On Election Day, Lopez hosted a taco stand nearby St. Francis of Assisi Church, one of two voting centers that were available in the city. The candidate publicized the event on social media beforehand, sharing posts that said "Vote & Eat Free Tacos" in English and Spanish. Lopez, Romero and Julian Garcia, who was a candidate for the Ravenswood City School District Board of Trustees, were present on the day of the event.
Some community members have called into question the legality of giving out free food near the church, since there are rules against campaigning within 100 feet of a polling location and offering incentives for voting or to vote for a certain candidate or measure.
But according to Solorzano, he and a few county field technicians investigated the stand on Nov. 3 and found that Lopez held the event outside of the 100-feet boundary and determined he was not explicitly exchanging incentives for votes that day.
"There was no quid pro quo," Solorzano said.
But Lopez did encourage people's votes on a few state propositions and Measure V, the local hotel tax increase, in the same online post that publicized free food. "It is imperative that the people of East Palo Alto have their voice heard," the post stated.
One community member, who wished to remain anonymous, has since reported the matter to the San Mateo County District Attorney's Office and the U.S. Department of Justice.
In response to the allegations, Lopez said he consulted closely with election officials and was affirmed that the event was allowed.

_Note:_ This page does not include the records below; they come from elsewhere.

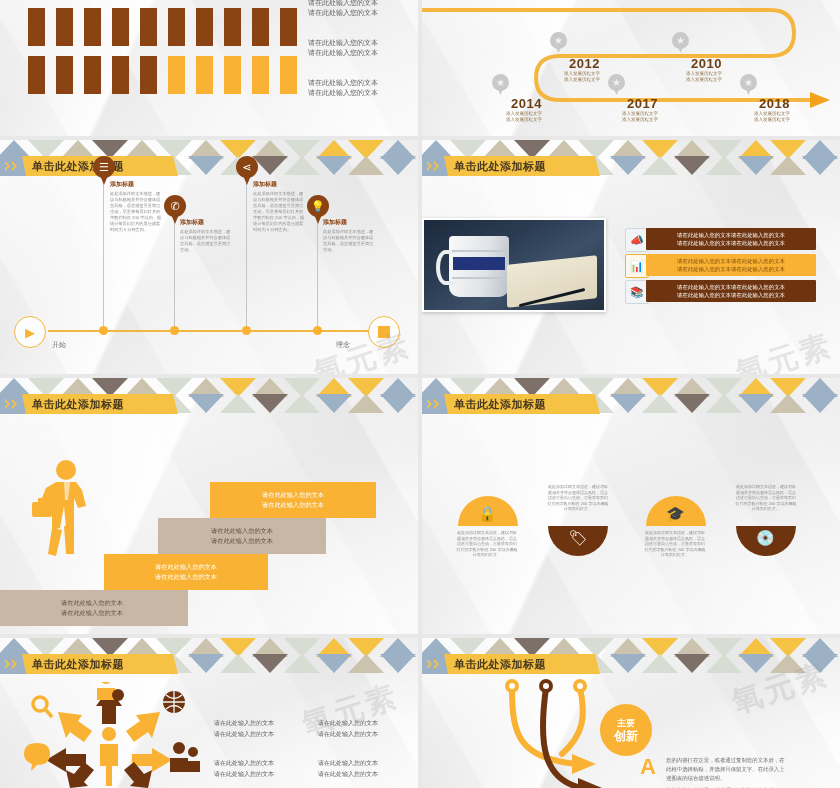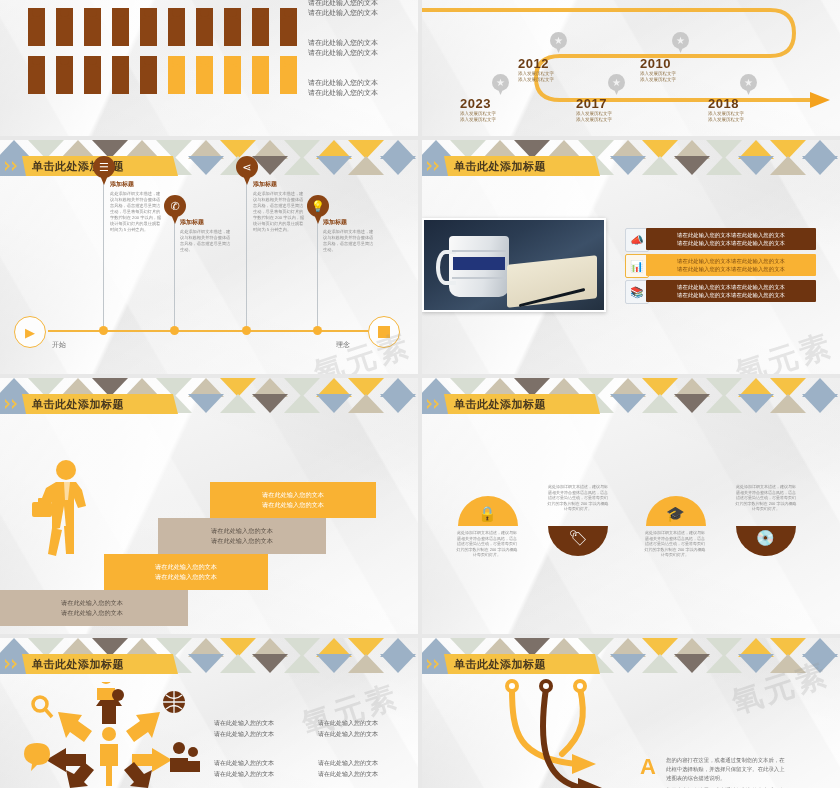--- a/index.html
+++ b/index.html
@@ -87,7 +87,7 @@
     position:absolute;left:3.5px;top:3.5px;width:10px;height:10px;color:#f2f2f2;
     font-size:10px;line-height:10px;text-align:center;
   }
-  .yr{position:absolute;text-align:left;}
+  .yr{position:absolute;text-align:right;}
   .yr b{display:block;font-size:13px;color:#6b3d14;font-weight:bold;letter-spacing:.5px;}
   .yr s{display:block;text-decoration:none;font-size:4.5px;line-height:6px;color:#8a6a3a;}
 

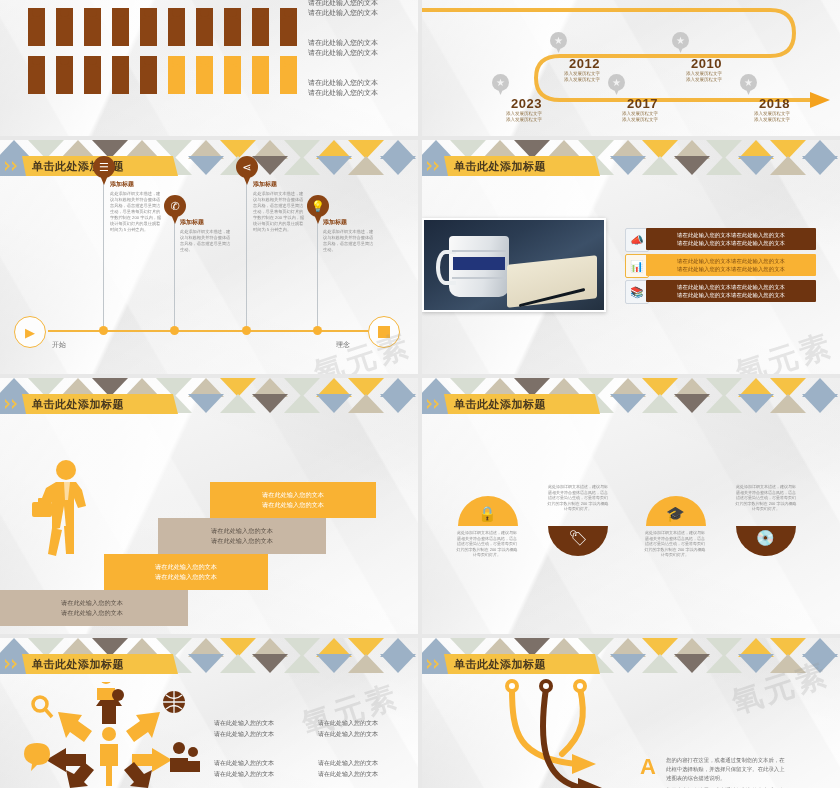--- a/index.html
+++ b/index.html
@@ -389,7 +389,7 @@
         <span class="star">★</span>
       </div>
     <div class="yr" style="left:38px;top:206px;width:82px;">
-      <b>2023</b>
+      <b>2014</b>
       <s>添入发展历程文字</s>
       <s>添入发展历程文字</s>
     </div>

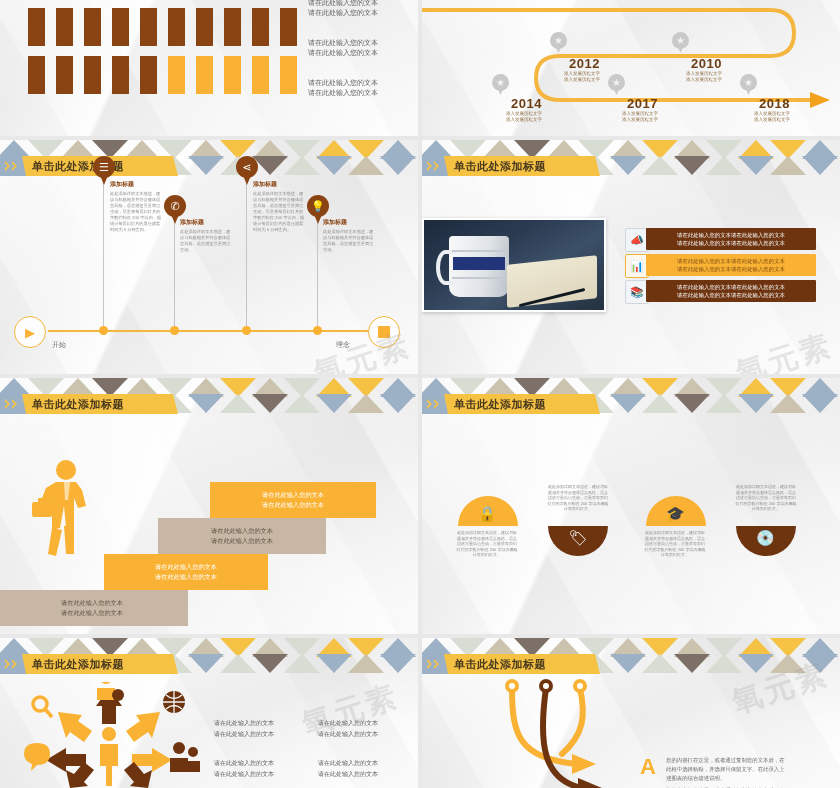--- a/index.html
+++ b/index.html
@@ -852,6 +852,10 @@
       <circle cx="102" cy="10" r="3" fill="#ffffff"></circle>
     </svg>
 
+    <div class="circ" style="left:178px;top:66px;">
+      <i>主要</i>
+      <b>创新</b>
+    </div>
 
     <div class="abl" style="left:218px;top:116px;color:#f9b233;">A</div>
     <div class="abtxt" style="left:244px;top:118px;">您的内容打在这里，或者通过复制您的文本后，在此框中选择粘贴，并选择只保留文字。在此录入上述图表的综合描述说明。</div>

Lopez said the event was not intended to encourage voters to support his campaign but was instead "an affirmation that we care and that this campaign cares and that this community will be fed and taken care of."
Legalities aside, Lopez agreed that his in-person campaigning and his push to the final hour of Election Day contributed to what's turned out to be a razor-thin victory.

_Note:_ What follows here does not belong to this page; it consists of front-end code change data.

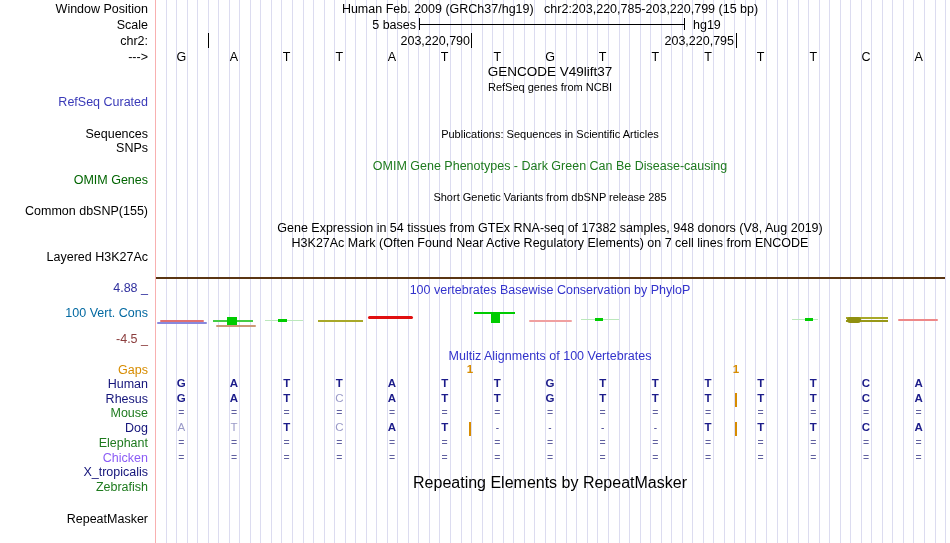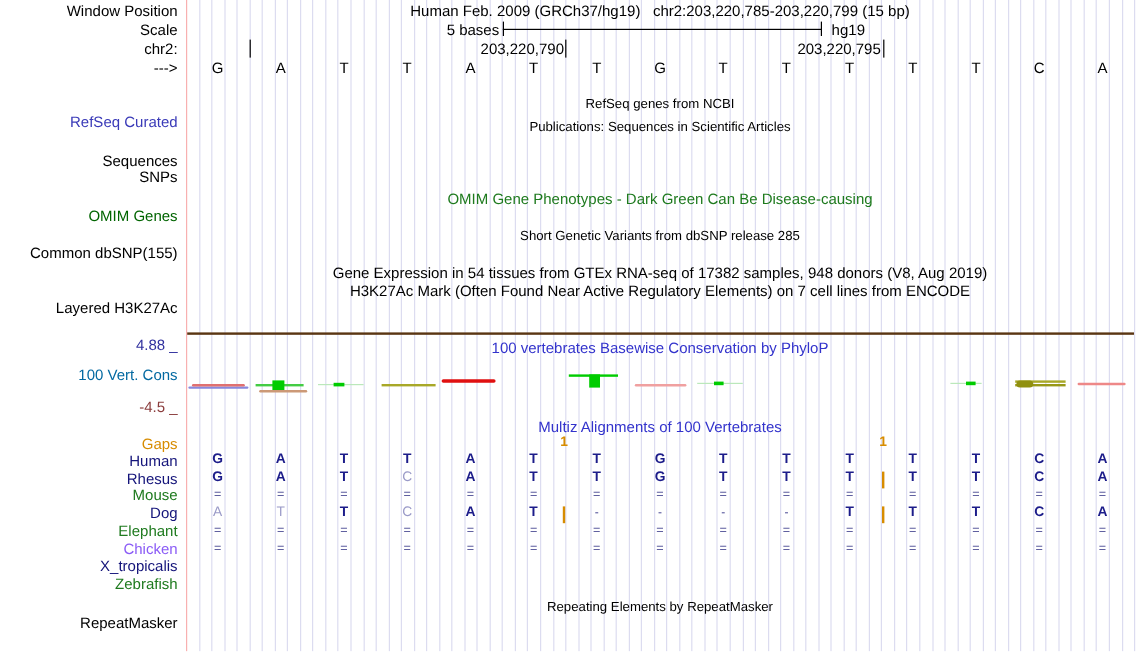--- a/index.html
+++ b/index.html
@@ -144,6 +144,7 @@
       <div class="base" style="left: 918.667px; top: 50px;">A</div>
     </div>
 
+  <div class="ctr" style="top:64px;font-size:13.5px">GENCODE V49lift37</div>
   <div class="ctr sm" style="top:81px">RefSeq genes from NCBI</div>
   <div class="lbl" style="top:95px;color:#3a3ab8">RefSeq Curated</div>
   <div class="ctr sm" style="top:100px">Publications: Sequences in Scientific Articles</div>

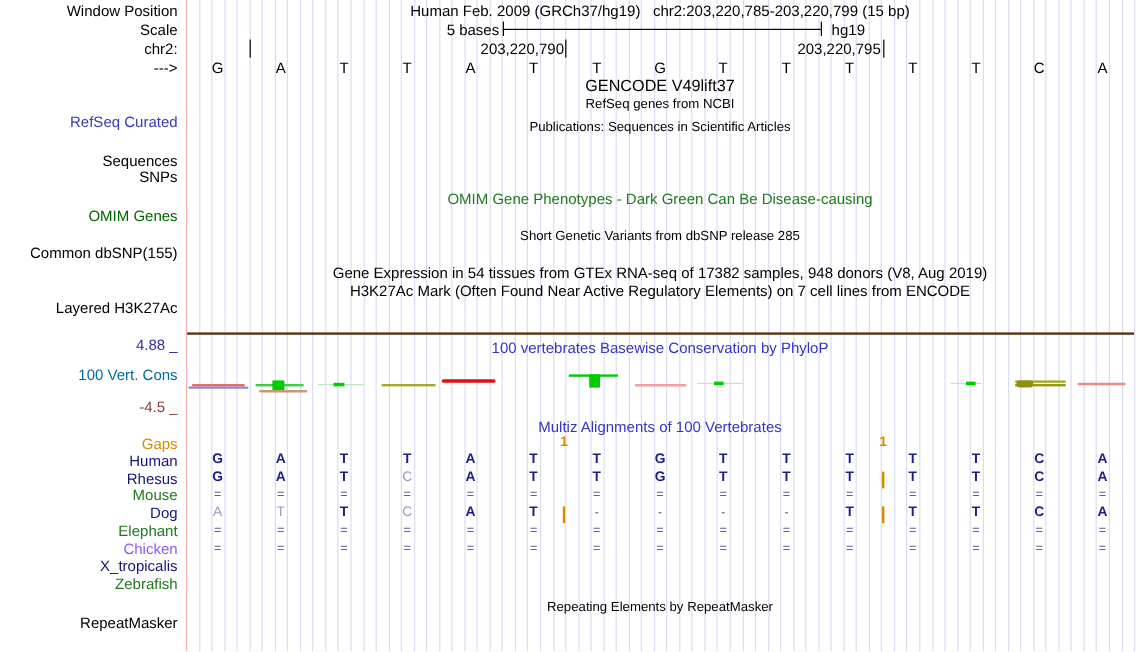--- a/index.html
+++ b/index.html
@@ -147,7 +147,7 @@
   <div class="ctr" style="top:64px;font-size:13.5px">GENCODE V49lift37</div>
   <div class="ctr sm" style="top:81px">RefSeq genes from NCBI</div>
   <div class="lbl" style="top:95px;color:#3a3ab8">RefSeq Curated</div>
-  <div class="ctr sm" style="top:100px">Publications: Sequences in Scientific Articles</div>
+  <div class="ctr sm" style="top:128px">Publications: Sequences in Scientific Articles</div>
   <div class="lbl" style="top:127px">Sequences</div>
   <div class="lbl" style="top:141px">SNPs</div>
   <div class="ctr" style="top:159px;color:#1e7a1e">OMIM Gene Phenotypes - Dark Green Can Be Disease-causing</div>

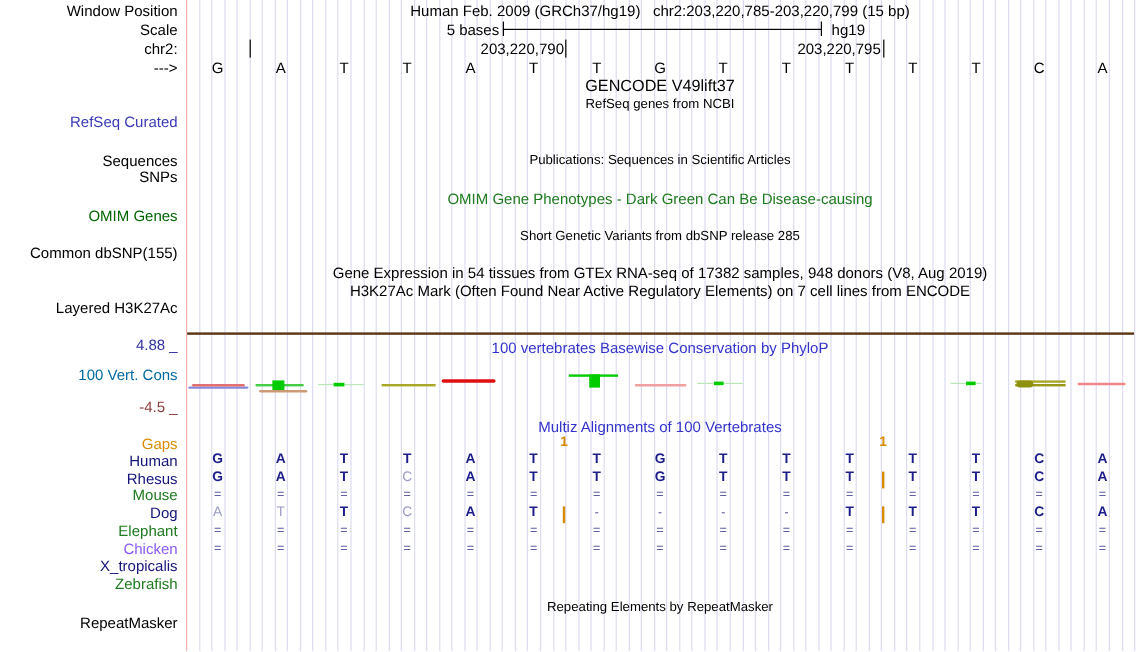--- a/index.html
+++ b/index.html
@@ -294,7 +294,7 @@
       <div class="insbar" style="left: 735px; top: 422px;"></div>
     </div>
 
-  <div class="ctr" style="top:500px;font-size:11px">Repeating Elements by RepeatMasker</div>
+  <div class="ctr" style="top:474px;font-size:16px">Repeating Elements by RepeatMasker</div>
   <div class="lbl" style="top:512px">RepeatMasker</div>
 
 </div>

"When I was canvassing, there were folks who we might have missed, so doing that second or third run around helped," he said. "Every door knock mattered."

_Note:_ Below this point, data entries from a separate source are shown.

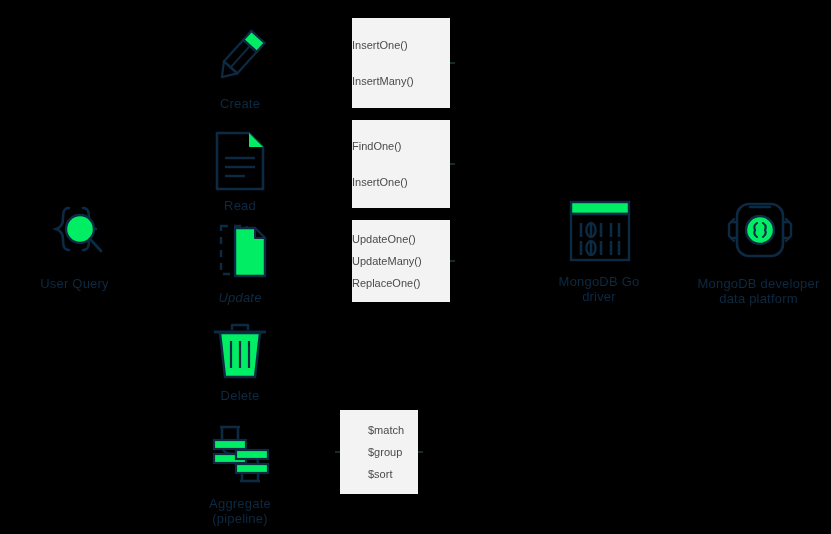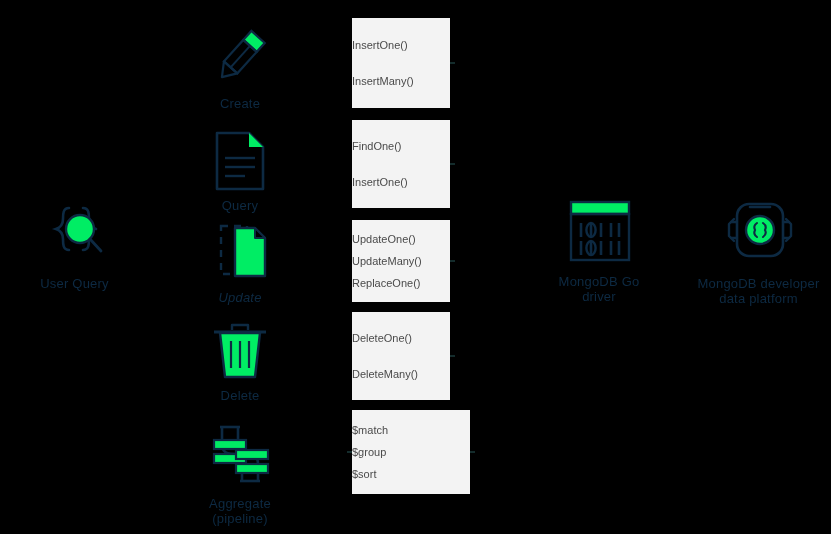--- a/index.html
+++ b/index.html
@@ -115,7 +115,7 @@
         <line x1="16" y1="46" x2="36" y2="46" stroke="#0d2a43" stroke-width="2.4"></line>
       </svg>
     </span>
-    <span class="node-label">Query</span>
+    <span class="node-label">Read</span>
   </div>
 
   <div class="node" style="left:195px; top:222px; width:90px;font-style:italic;">

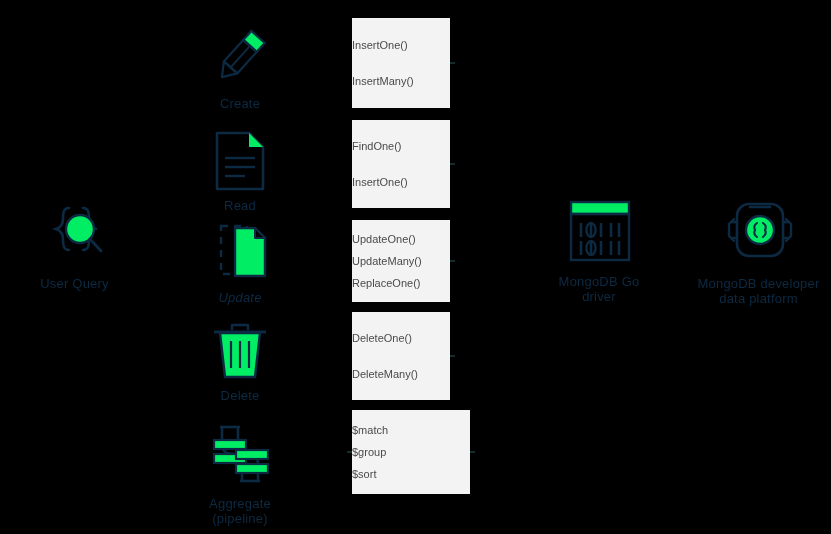--- a/index.html
+++ b/index.html
@@ -179,11 +179,6 @@
     <span class="stub right"></span>
   </div>
 
-  <div class="method-box gap-lg" style="left:352px; top:312px; width:98px; height:88px;">
-    <span class="method-line">DeleteOne()</span>
-    <span class="method-line">DeleteMany()</span>
-    <span class="stub right"></span>
-  </div>
 
   <div class="method-box gap-sm" style="left:352px; top:410px; width:118px; height:84px;">
     <span class="method-line">$match</span>

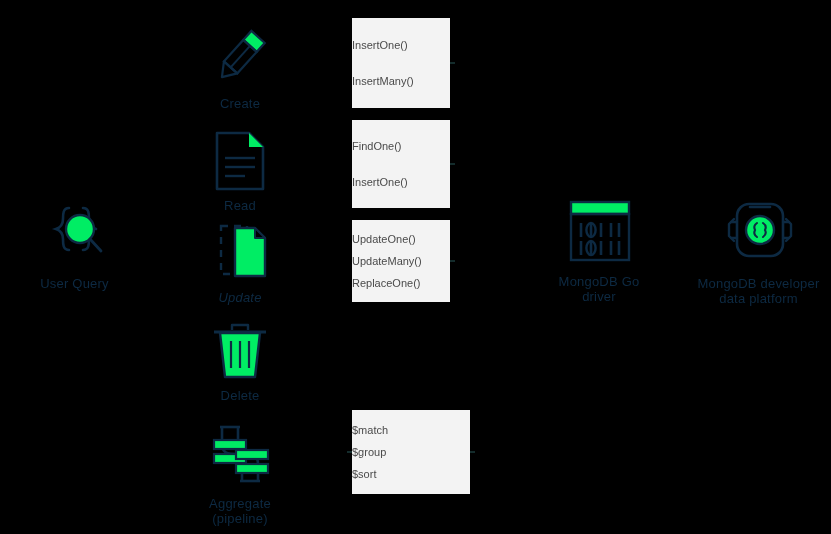--- a/index.html
+++ b/index.html
@@ -180,7 +180,7 @@
   </div>
 
 
-  <div class="method-box gap-sm" style="left:352px; top:410px; width:118px; height:84px;">
+  <div class="method-box gap-sm" style="left:340px; top:410px; width:78px; height:84px;padding-left:28px;">
     <span class="method-line">$match</span>
     <span class="method-line">$group</span>
     <span class="method-line">$sort</span>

County data shows Romero and Lopez ultimately performed the best at vote centers out of all seven candidates, receiving 485 and 450 votes, respectively, through in-person votes. The rest came from mailed and drop-off ballots. (In contrast, Lincoln outperformed Lopez with mailed and drop-off ballots, though only marginally by 20 more votes, according to the latest data.)
Perhaps the biggest upset of the race was Council member Larry Moody's loss, which was apparent at the outset of election night when the first set of results were released.
Like Gauthier and Romero, who both attributed their win to their long history in the city, Moody is a prominent community figure — with experience in East Palo Alto going back as far as 1993 — who was seeking a third term on the council. Support from residents, endorsement from the county's Democratic Party, and the nearly $15,000 raised all through donations pointed to signs of the candidate's status as a local household name and his strong chance of retaining his seat.
But latest results showed Moody only landed the sixth most votes in this election, with 266 more votes than Stewart Hyland — a nonprofit director and first-time challenger who came in last for the race — and 396 less votes than Juan Mendez, another younger, first-time challenger who raised substantially less money than Moody.
"I haven't taken it all in yet," Moody said on election night. "This might be the first time on Nov. 3 that I went to bed not certain that I was going to be reelected."
During the Weekly's live broadcast of the election results, Moody said he was unsure where his future role in the city lies next but was certain that he will pay close attention, as a council member or not, to the city's relationship with the East Palo Alto sanitary district.
"I think that's a conversation that my wife and my family certainly need to have," Moody said. "I don't think there's any rush to make a decision."